§ **ACTIVITY**: From the entries that follow, copy each line containing the word "DejaVu".

§ **RAW DATA**:
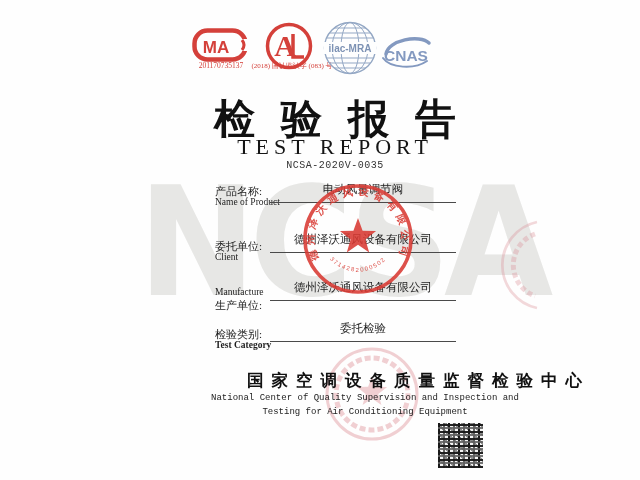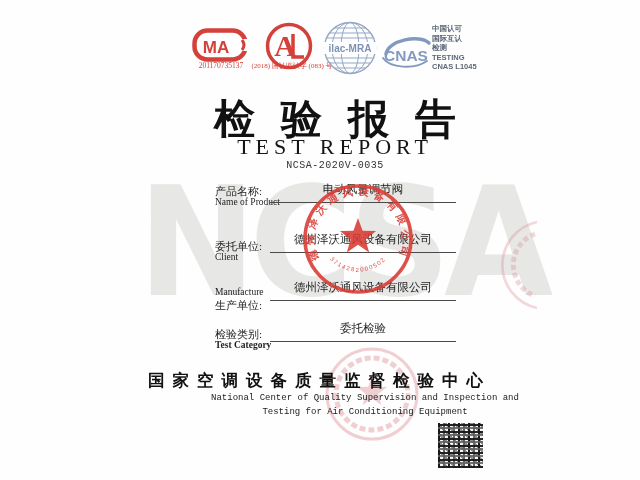--- a/index.html
+++ b/index.html
@@ -47,21 +47,21 @@
   
   .label-cn{font-size:11px;color:#1d1d1d;white-space:nowrap;z-index:1;}
   .label-en{font-size:9.5px;color:#1d1d1d;white-space:nowrap;z-index:1;}
   .field-line{
     left:270px;width:186px;border-bottom:1px solid #4a4a4a;
     text-align:center;font-size:11.5px;color:#1d1d1d;
     padding-bottom:5px;z-index:1;white-space:nowrap;
   }
   
   #footer-org-cn{
-    left:140px;top:370px;width:450px;text-align:left;z-index:1;
+    left:140px;top:370px;width:450px;text-align:right;z-index:1;
     font-family:"Liberation Sans","DejaVu Sans",sans-serif;
     font-weight:700;font-size:16.5px;letter-spacing:8px;text-indent:8px;color:#111;
   }
   .footer-en{
     left:120px;width:490px;text-align:center;z-index:1;
     font-family:"Liberation Mono","DejaVu Sans Mono",monospace;
     font-size:9px;letter-spacing:0;color:#222;white-space:nowrap;
   }
   
   #company-stamp{left:301px;top:182px;z-index:2;opacity:.88;}
@@ -114,27 +114,20 @@
     <rect x="1" y="21" width="52" height="12" fill="#fefefe"></rect>
     <text x="27" y="30.5" text-anchor="middle" font-family="Liberation Sans,DejaVu Sans,sans-serif" font-size="10" font-weight="700" fill="#7d92b4">ilac-MRA</text>
   </svg>
 
   <svg class="abs logo" style="left:380px;top:30px;" width="52" height="42" viewBox="0 0 52 42">
     <path d="M 6,24 C 8,10 40,4 49,13" fill="none" stroke="#8399c0" stroke-width="3.5" stroke-linecap="round"></path>
     <path d="M 3,28 C 10,38 34,40 47,31" fill="none" stroke="#8399c0" stroke-width="2" stroke-linecap="round"></path>
     <text x="26" y="31" text-anchor="middle" font-family="Liberation Sans,DejaVu Sans,sans-serif" font-size="15.5" font-weight="700" fill="#8399c0">CNAS</text>
   </svg>
 
-  <div id="accreditation" class="abs">
-    <div>中国认可</div>
-    <div>国际互认</div>
-    <div>检测</div>
-    <div>TESTING</div>
-    <div>CNAS L1045</div>
-  </div>
 
   <div id="title-cn" class="abs">检验报告</div>
   <div id="title-en" class="abs">TEST REPORT</div>
   <div id="report-no" class="abs">NCSA-2020V-0035</div>
 
   <div class="abs label-cn" style="left:215px;top:184px;">产品名称:</div>
   <div class="abs label-en" style="left:215px;top:197px;">Name of Product</div>
   <div class="abs field-line" style="top:182px;">电动风量调节阀</div>
 
   <div class="abs label-cn" style="left:215px;top:239px;">委托单位:</div>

§ **SOLUTION TO THE EXERCISE**:
     font-family:"Liberation Sans","DejaVu Sans",sans-serif;
     font-family:"Liberation Mono","DejaVu Sans Mono",monospace;
     <text x="27" y="30.5" text-anchor="middle" font-family="Liberation Sans,DejaVu Sans,sans-serif" font-size="10" font-weight="700" fill="#7d92b4">ilac-MRA</text>
     <text x="26" y="31" text-anchor="middle" font-family="Liberation Sans,DejaVu Sans,sans-serif" font-size="15.5" font-weight="700" fill="#8399c0">CNAS</text>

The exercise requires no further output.